What to produce: Pull every line containing "mitch" from the listing below.

Material for this exercise:
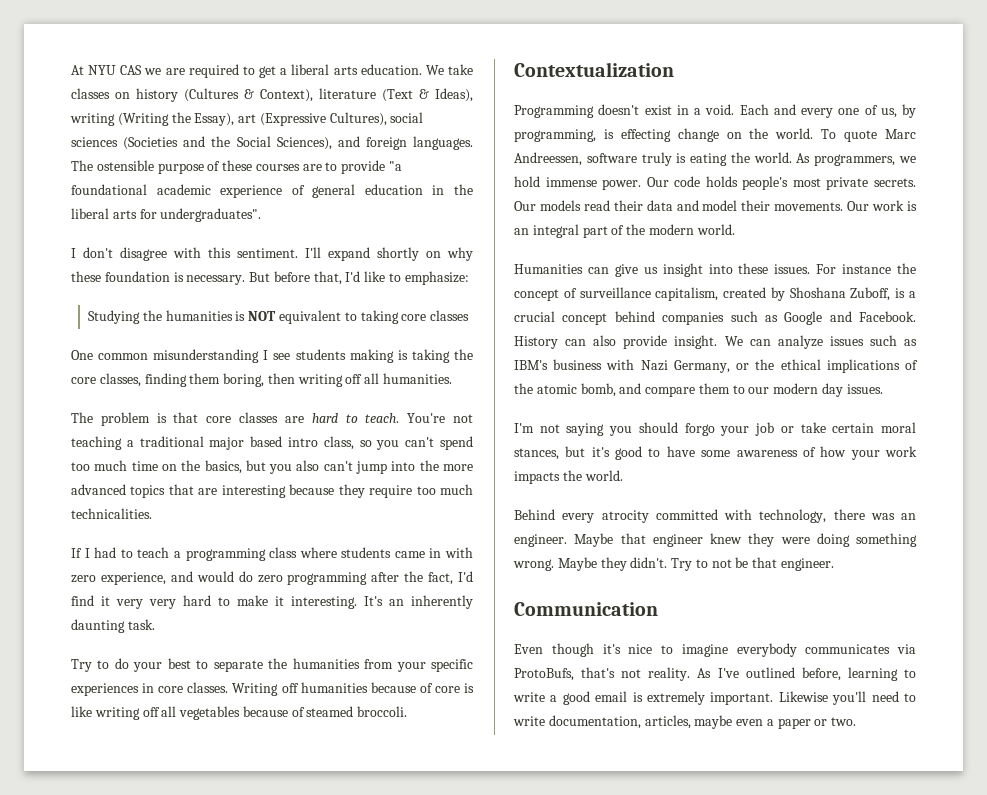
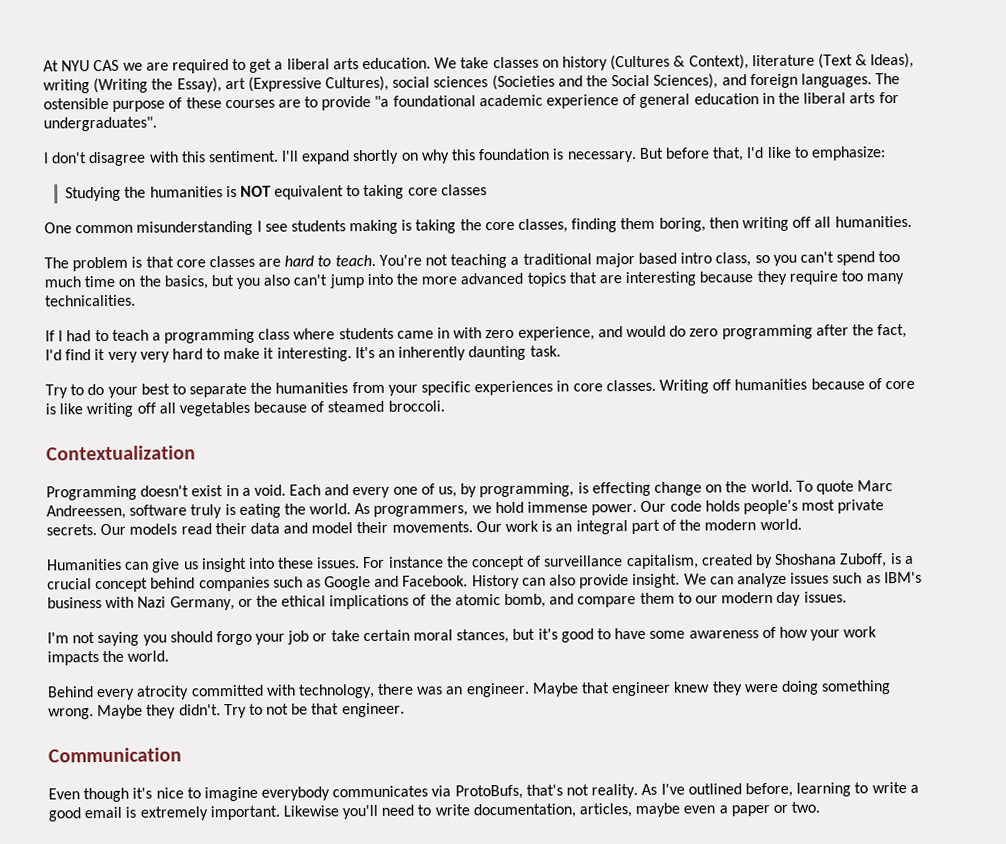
[71,271,101,282] these -> [451,149,477,161] this
[440,484,474,495] much -> [866,272,905,285] many

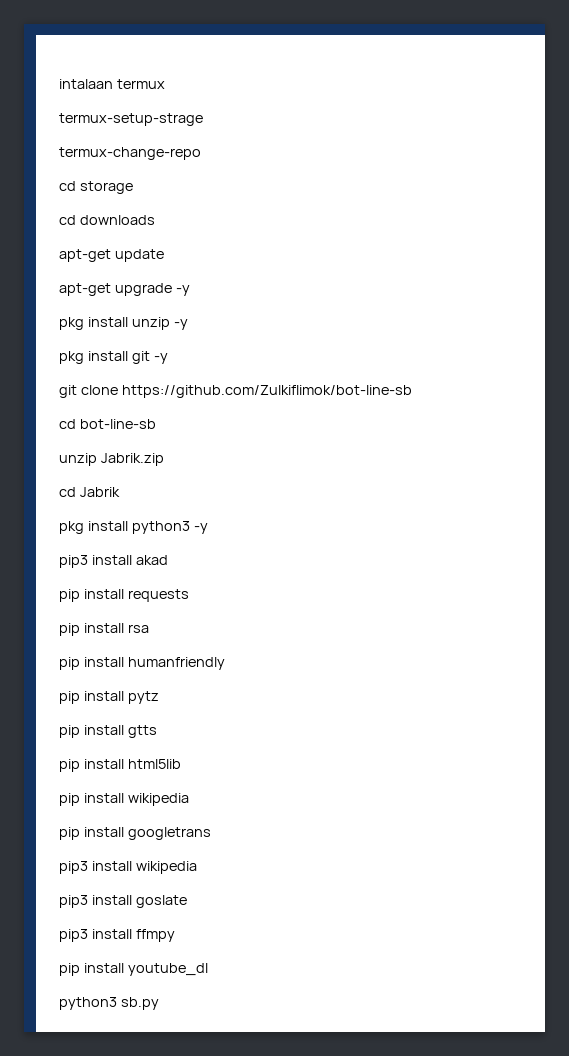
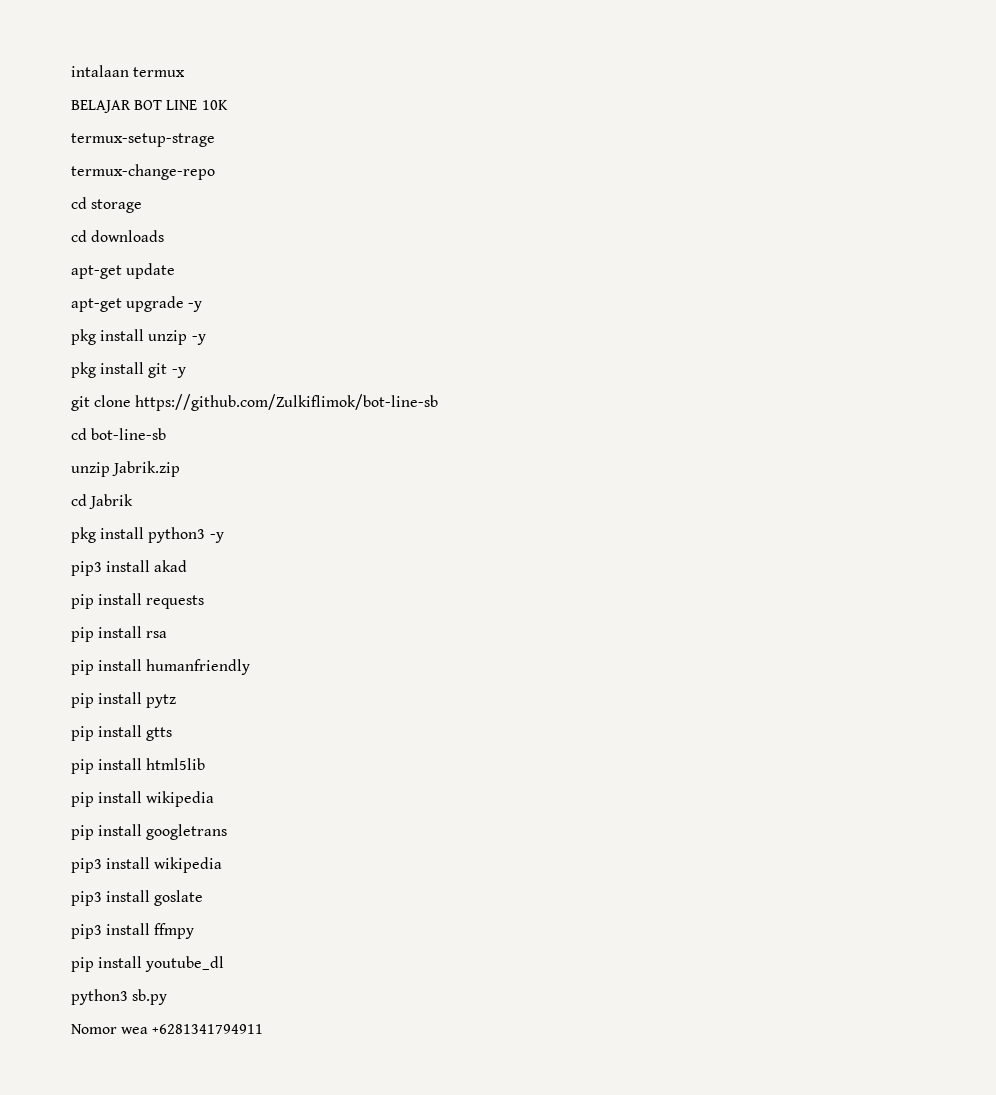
(165, 84) none -> [71,100,228,113] // BELAJAR BOT LINE 10K
(159, 1003) none -> [71,1024,264,1034] // Nomor wea +6281341794911

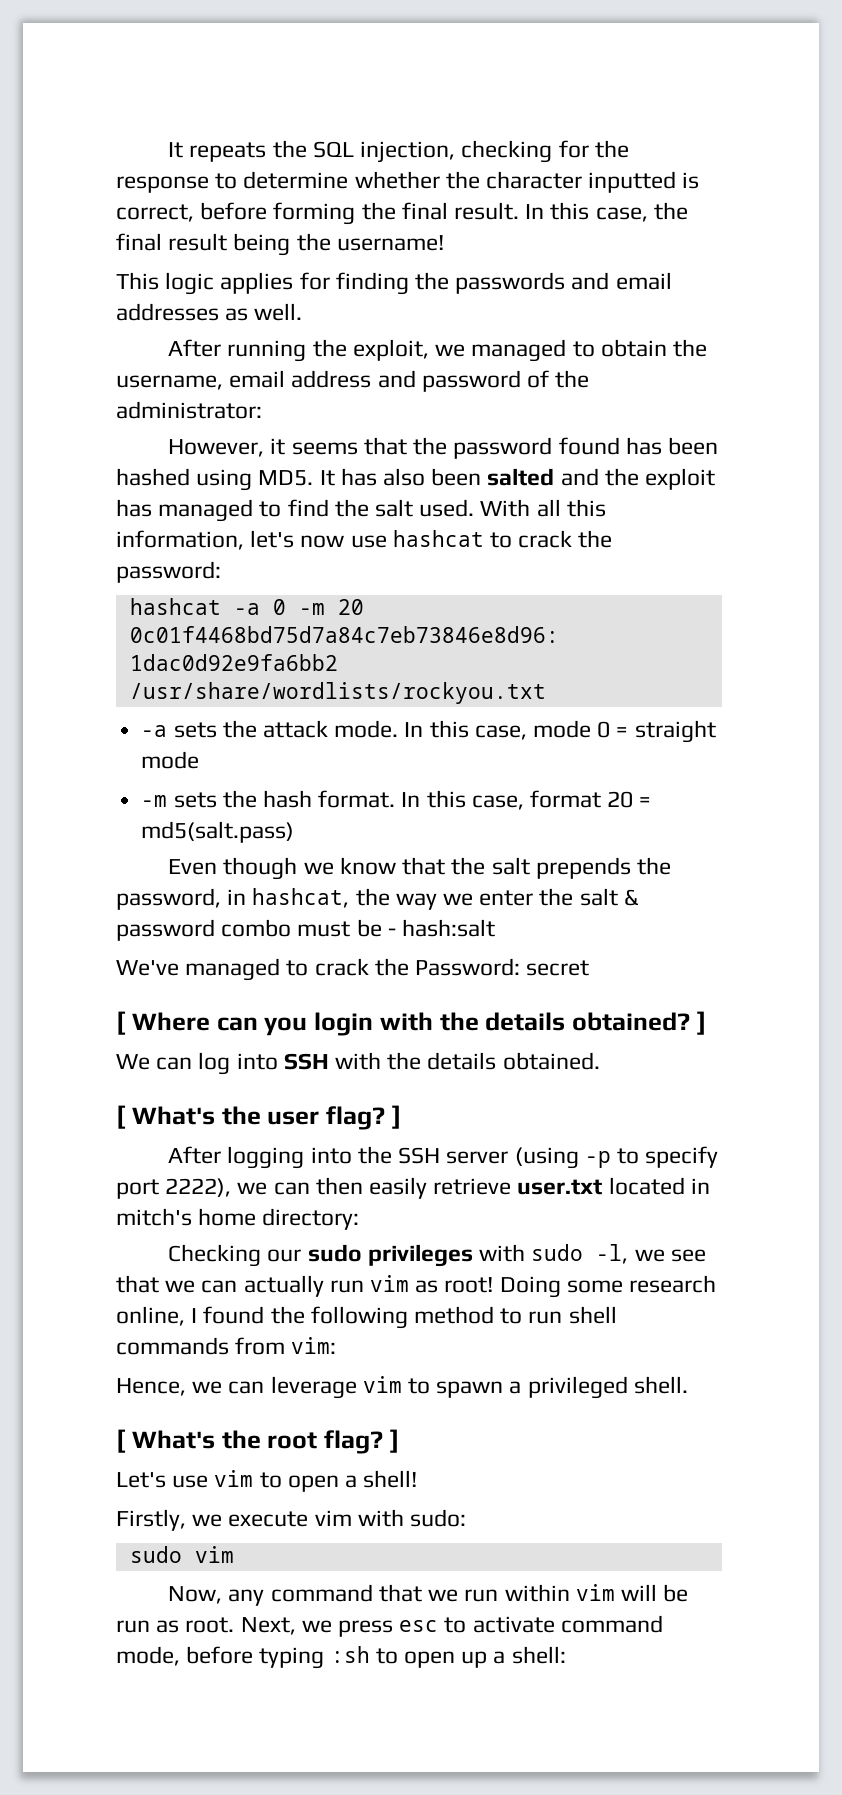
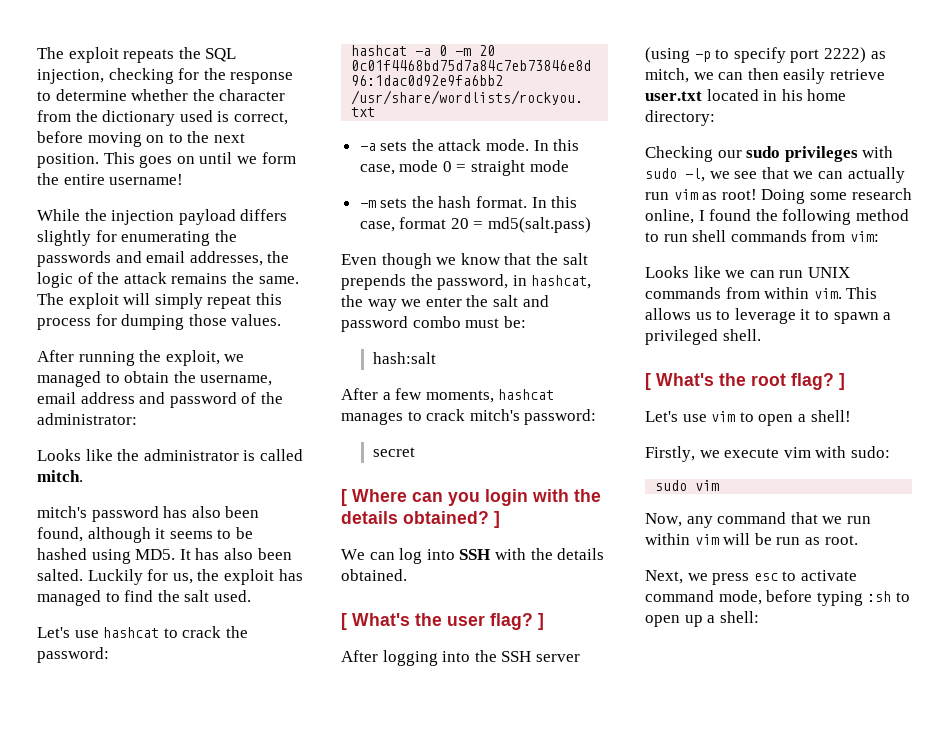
[168,142,184,158] It -> [37,47,119,63] The exploit
[588,171,700,193] [116,202,688,225] [116,233,444,256] [116,272,672,295] [116,303,303,321] inputted is correct, before forming the final result. In this case, the final result being the username! // This logic applies for finding the passwords and email addresses as well. -> [37,110,288,126] [37,131,245,147] [37,152,296,168] [37,173,184,185] [37,209,288,225] [37,230,237,246] [37,251,290,267] [37,272,299,288] [37,293,282,309] [37,314,282,330] from the dictionary used is correct, before moving on to the next position. This goes on until we form the entire username! // While the injection payload differs slightly for enumerating the passwords and email addresses, the logic of the attack remains the same. The exploit will simply repeat this process for dumping those values.
[168,437,718,459] However, it seems that the password found has been -> [37,449,303,461] [37,470,83,482] [37,506,260,522] [37,527,253,543] Looks like the administrator is called mitch. // mitch's password has also been found, although it seems to be
[487,468,599,486] salted and -> [37,569,193,585] salted. Luckily for us,
[480,499,606,517] [116,530,345,550] With all this information, let's now -> [37,627,70,638] // Let's
[623,889,639,906] & -> [522,295,549,307] and
[356,919,396,937] be - -> [503,316,526,328] be: //
[116,958,521,981] We've managed to crack the Password: -> [341,388,555,403] [341,409,597,425] After a few moments, hashcat manages to crack mitch's password: //
[165,1178,232,1197] 2222), -> [823,47,886,63] [645,68,689,83] 2222) as mitch,
[116,1208,192,1226] mitch's -> [781,89,803,101] his
[116,1376,402,1399] Hence, we can leverage vim -> [645,266,850,278] [645,287,878,299] [645,308,811,324] Looks like we can run UNIX commands from within vim. This allows us to leverage it
(235, 1625) none -> (858, 540) //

Answer:
[168,437,718,459] However, it seems that the password found has been -> [37,449,303,461] [37,470,83,482] [37,506,260,522] [37,527,253,543] Looks like the administrator is called mitch. // mitch's password has also been found, although it seems to be
[116,958,521,981] We've managed to crack the Password: -> [341,388,555,403] [341,409,597,425] After a few moments, hashcat manages to crack mitch's password: //
[165,1178,232,1197] 2222), -> [823,47,886,63] [645,68,689,83] 2222) as mitch,
[116,1208,192,1226] mitch's -> [781,89,803,101] his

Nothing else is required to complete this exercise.